L’expression “se décapitaliser” n’a pas de définition unique, même quand on fouille les dictionnaires traditionnels, cela dépend de son contexte :
- Wiki propose “Retirer à une ville son statut de capitale”
- Larousse “En parlant d'une entreprise, diminuer la valeur de son capital.”
- Le Robert “Retirer la valeur de capital à (des intérêts, des valeurs).”
Ce qui revient c’est le fait de “retirer la valeur de capital à”, interprété dans un sens figuré ou métaphorique. Et ce qui m’intéresse ici, c’est le sens métaphorique du terme, puisqu’à priori je ne vais pas retirer à une ville son statut de capitale même si j’aimerais bien essayer pour voir. Et donc, métaphoriquement, se décapitaliser c’est un peu comme un processus où l’on retire, on enlève, on se libère de.. de quoi ? Bah, du capitalisme entre autre… on s’en dépouille !!!

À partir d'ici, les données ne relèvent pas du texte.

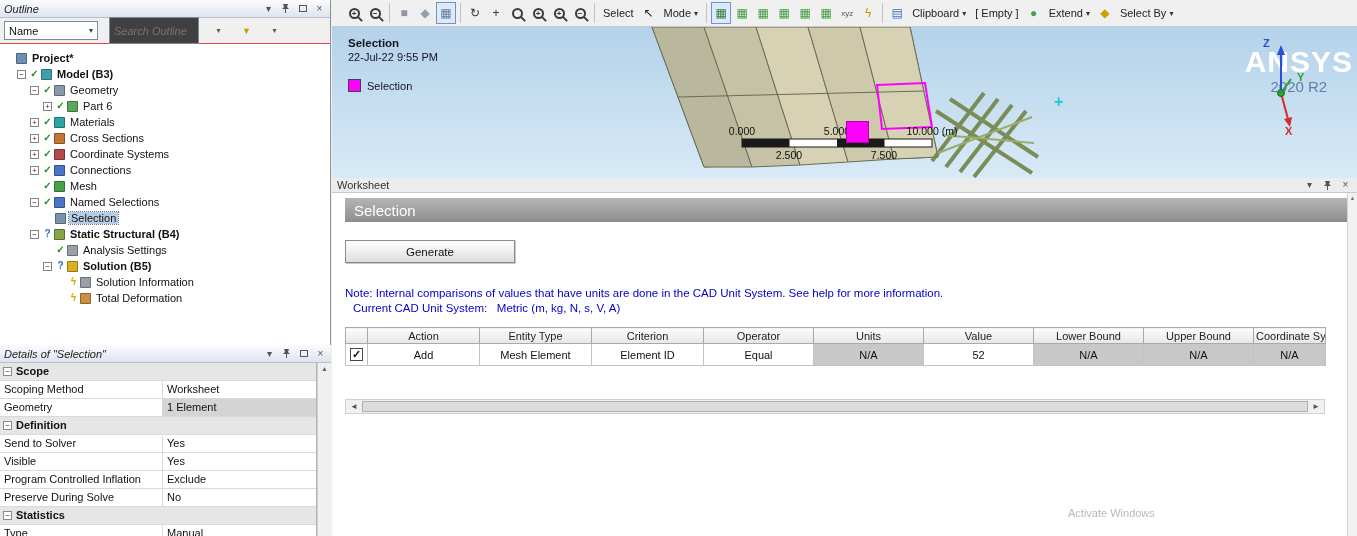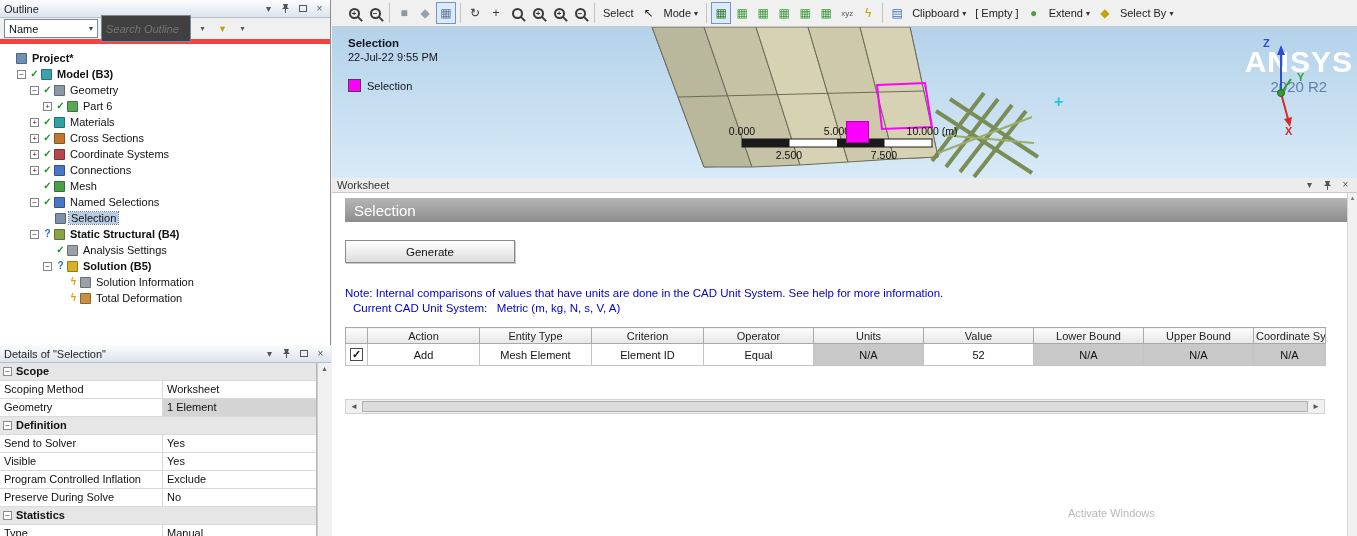"Outline" .ph-title { font-style: none -> italic }
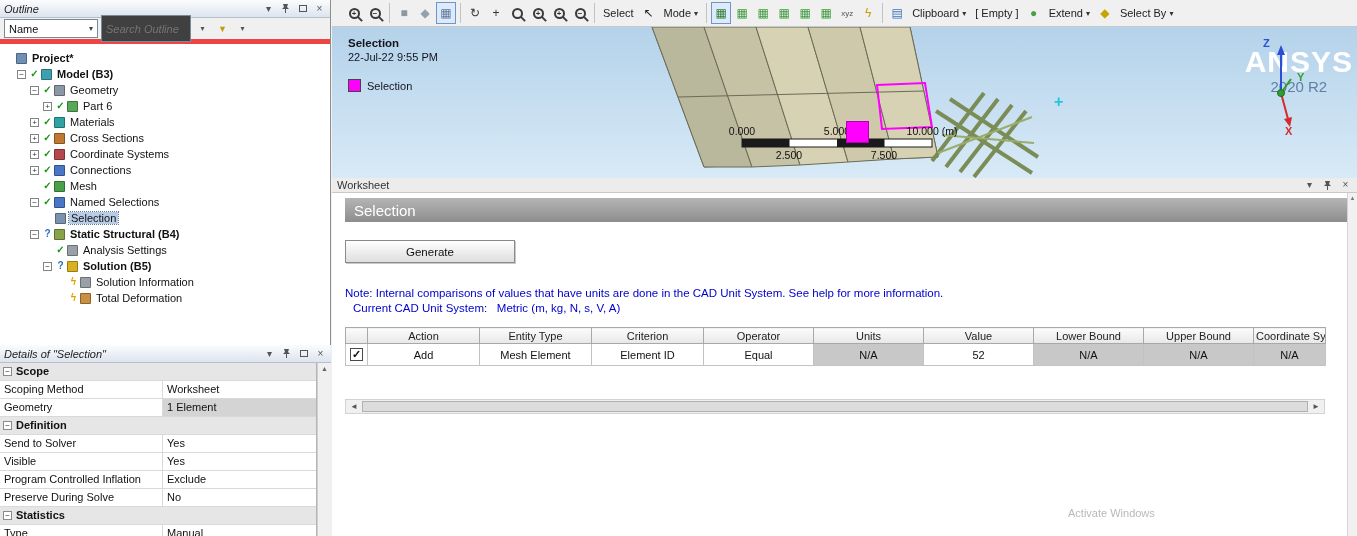"Name" .filter-row { border-bottom: 5px solid #ef4444 -> 1px solid #ef4444; gap: 3px -> 11px }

Souvent, quand je m’entends dire “y en a assez !” “j’en ai trop marre” “c’est trop!” “faut arrêter là”… bah c’est souvent parce que quand c’est trop, faut aller vers le moins. Quand je déborde, faut peut-être que je retire le surplus. C’est un peu tout ça aussi le burn-out, ce moment où le corps et l’esprit n'en peuvent plus, où l'accumulation devient insupportable. C’est une forme de rupture où, pour survivre, il faut apprendre à se désengager, à mettre des limites et à retrouver de l'espace. C’est un signal qu’il est temps de lâcher prise, de réduire la charge, de ralentir pour permettre à l’énergie de revenir, doucement.
Nos cerveaux et nos corps sont constamment sollicités, et le capitalisme fonctionne parfaitement pour ne surtout pas améliorer cette situation.
Alors, d’après ce point de vue, “se décapitaliser” pourrait signifier :
Se défaire de l’accumulation et/ou de l’influence de ressources extérieures matérielles et idéologiques, afin de se recentrer sur soi-même, ses priorités, ses besoins réels, les autres et pouvoir remettre en question des systèmes ou des valeurs imposées.
« Si tu t'efforces toujours d'être normal, tu ne sauras jamais à quel point tu peux être exceptionnel.le »
— Françoise d'Eaubonne
En fait, se décapitaliser c’est un peu comme réduire l’emprise qu’il y a sur nous : les structures de pouvoir, de domination ou de consommation qui nous influencent, et influencent notre société. On tente de se retirer de ça, on prend du recul, on rompt avec des formes de pensées ou de comportements influencés par des intérêts extérieurs à nous (pressions sociales, capitalisme…) pour s’approcher d’intérêts intérieurs (bien-être, valeurs, communauté…).
Dans cet article, je vais tenter d’expliquer tout ça, et surtout concrètement qu’est-ce qu’on peut décapitaliser ? Comment ? Par où commencer ? Je me suis posée ces questions pour nous !
2. Échapper à l’influence de mes pensées et croyances
« Je sais ce qu’il en coûte de s’arracher à ses propres croyances. Tu deviens comme un arbre qui pleurerait en tirant sur ses propres racines. Il faut pourtant être passé par là, pour planter mieux, plus profond, et repartir comme un charme. »
— Daniel Bensaid
Dans l’idée de “se décapitaliser l’esprit”, ma réflexion a d'abord porté sur mes pensées et mes croyances.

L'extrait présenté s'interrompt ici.